The median income for a household in the city was $29,740, and the median income for a family was $36,635. Males had a median income of $31,500 versus $21,181 for females. The per capita income for the city was $16,910. About 3.5% of families and 7.0% of the population were below the poverty line, including 6.0% of those under age 18 and 11.5% of those age 65 or over.
==Education==
The city is served by the Tioga School District, which hosts Central Elementary School and Tioga High School within its borders.

==Infrastructure and transport==
===Petroleum industry===
Tioga is located eight miles north of the Clarence Iverson farm, where Hess Corporation discovered oil and sparked a statewide oil boom. The company presently operates and owns oil producing facilities with numerous local businesses supporting the oil industry, and Tioga is located nine miles north of North Dakota's sole oil refinery, which is presently owned by Tesoro after it was sold to it by BP in 2001.

===Transport===
Tioga's center is just to the southwest of Williams County Road 10 with North Dakota Highway 40, and is just north of ND 40's southern terminus at U.S. Route 2. Tioga is located along freight railroad tracks which presently belong to BNSF Railway.

Amtrak's Empire Builder, which operates between Seattle/Portland and Chicago, passes through the town on BNSF tracks, but makes no stop. The nearest station is located in Stanley, 30 mi to the east.
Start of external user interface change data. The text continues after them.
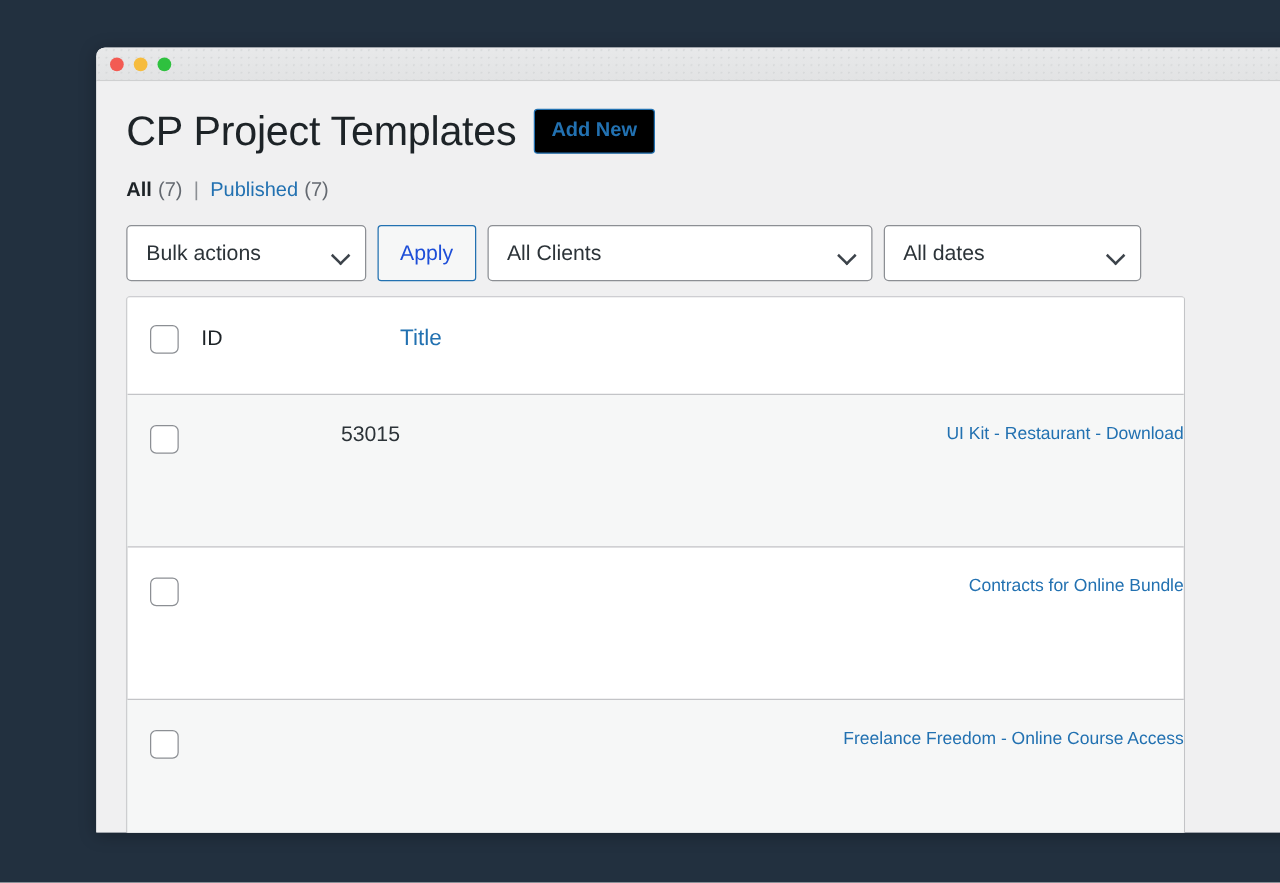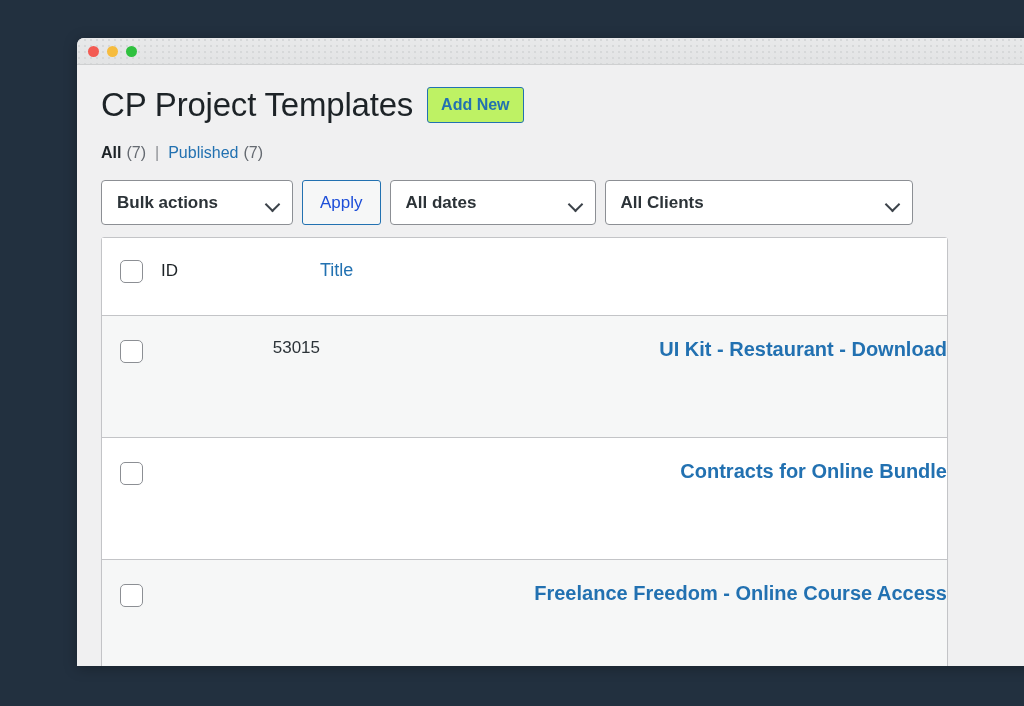--- a/index.html
+++ b/index.html
@@ -71,7 +71,7 @@
     font-size: 16px;
     font-weight: bold;
     color: #2271b1;
-    background: #bef264;
+    background: #000000;
     border: 1px solid #2271b1;
     border-radius: 3px;
     padding: 7px 13px 8px;

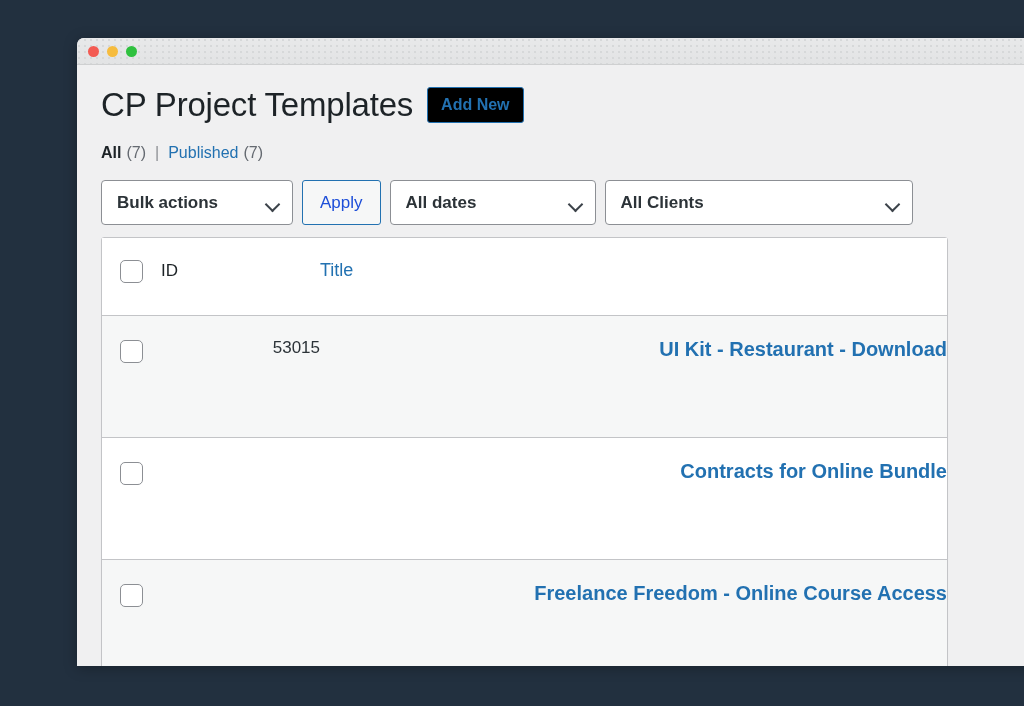--- a/index.html
+++ b/index.html
@@ -114,7 +114,6 @@
     color: #2c3338;
     cursor: pointer;
     white-space: nowrap;
-    font-weight: bold;
   }
   .select .chev {
     position: absolute;

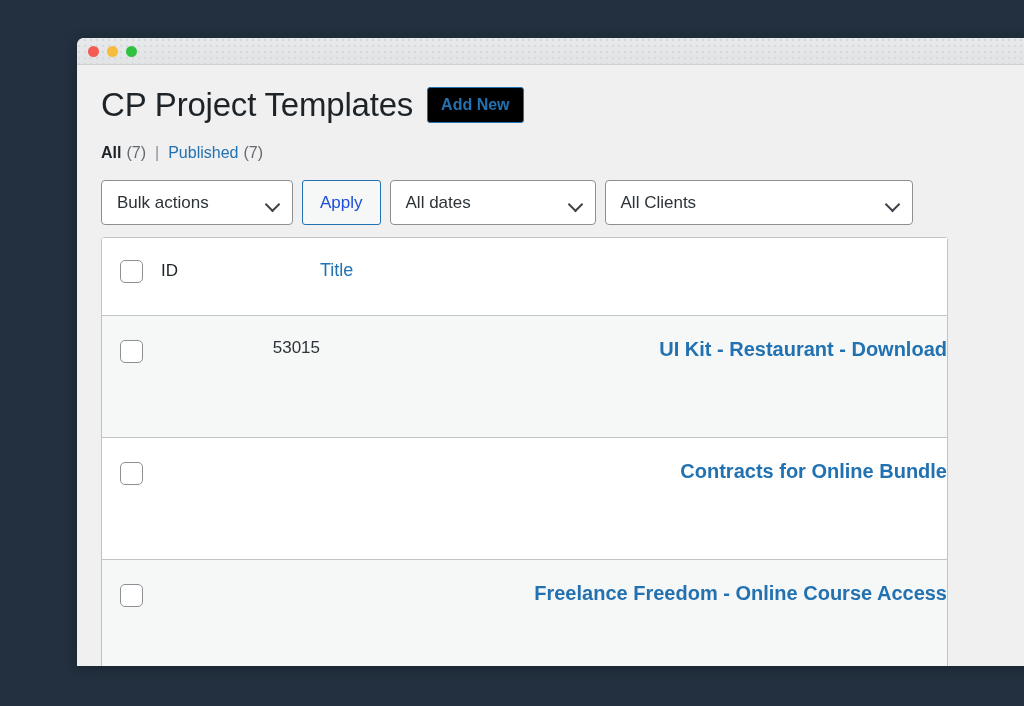--- a/index.html
+++ b/index.html
@@ -236,15 +236,15 @@
 
       <button class="apply-btn">Apply</button>
 
+      <div class="select clients">
+        <span>All Clients</span>
+        <span class="chev"></span>
+      </div>
+
       <div class="select dates">
         <span>All dates</span>
         <span class="chev"></span>
       </div>
-
-      <div class="select clients">
-        <span>All Clients</span>
-        <span class="chev"></span>
-      </div>
     </div>
 
     <div class="table">

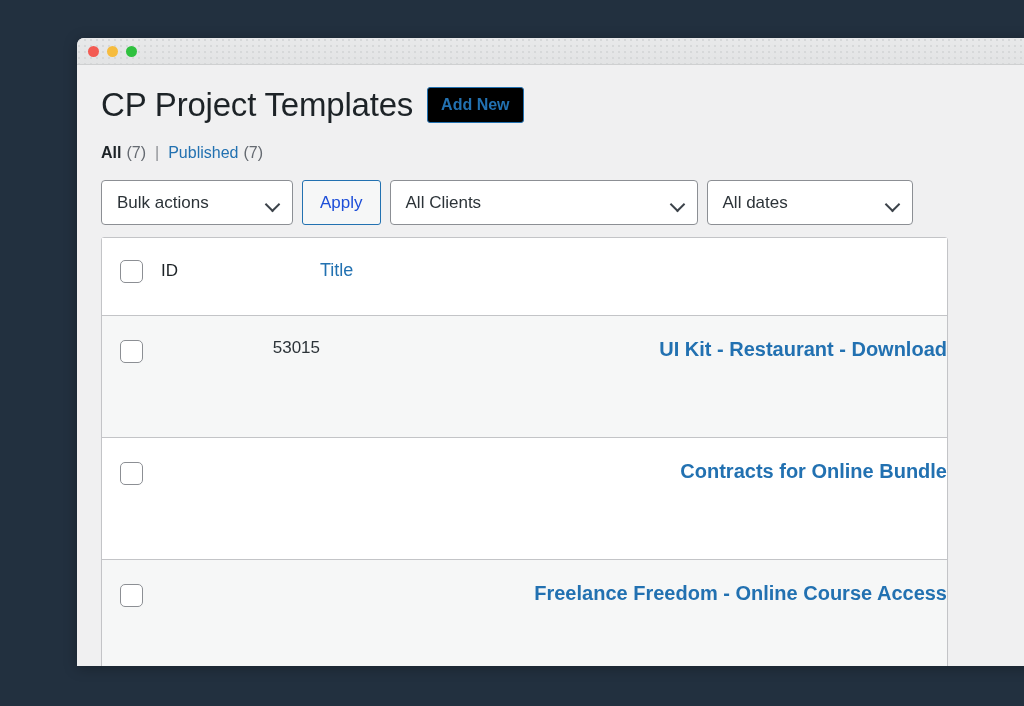--- a/index.html
+++ b/index.html
@@ -194,8 +194,8 @@
   }
   .cell-title {
     flex: 1 1 auto;
-    font-size: 20px;
-    font-weight: bold;
+    font-size: 14px;
+    font-weight: normal;
     color: #2271b1;
     cursor: pointer;
   }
A general aviation airport, Tioga Municipal Airport (FAA code D60) is located two miles southeast of the city, with a main paved runway (12/30) just under one mile long and 75 feet wide (1555 meters long and 23 meters wide) and a secondary turf runway (3/21) which is 3200 feet (975 meters) long and 120 feet (37 meters) wide. Commercial air travel to the city, though, is limited beyond charter flights and private aviation, and the closest commercial airports are Williston Basin International Airport and Minot International Airport for domestic service, and Regina International Airport in Saskatchewan, Canada, for international service.

==Notable person==
Katerina Lynn (fake name), used Tioga as their place of residence in her fabricated college application to Yale University. She was originally from the Bay Area, and while on campus, was known to have a BDSM relationship online with an older male, which sparked concern from peers and ultimately led to her expulsion from Yale on September 21, 2025.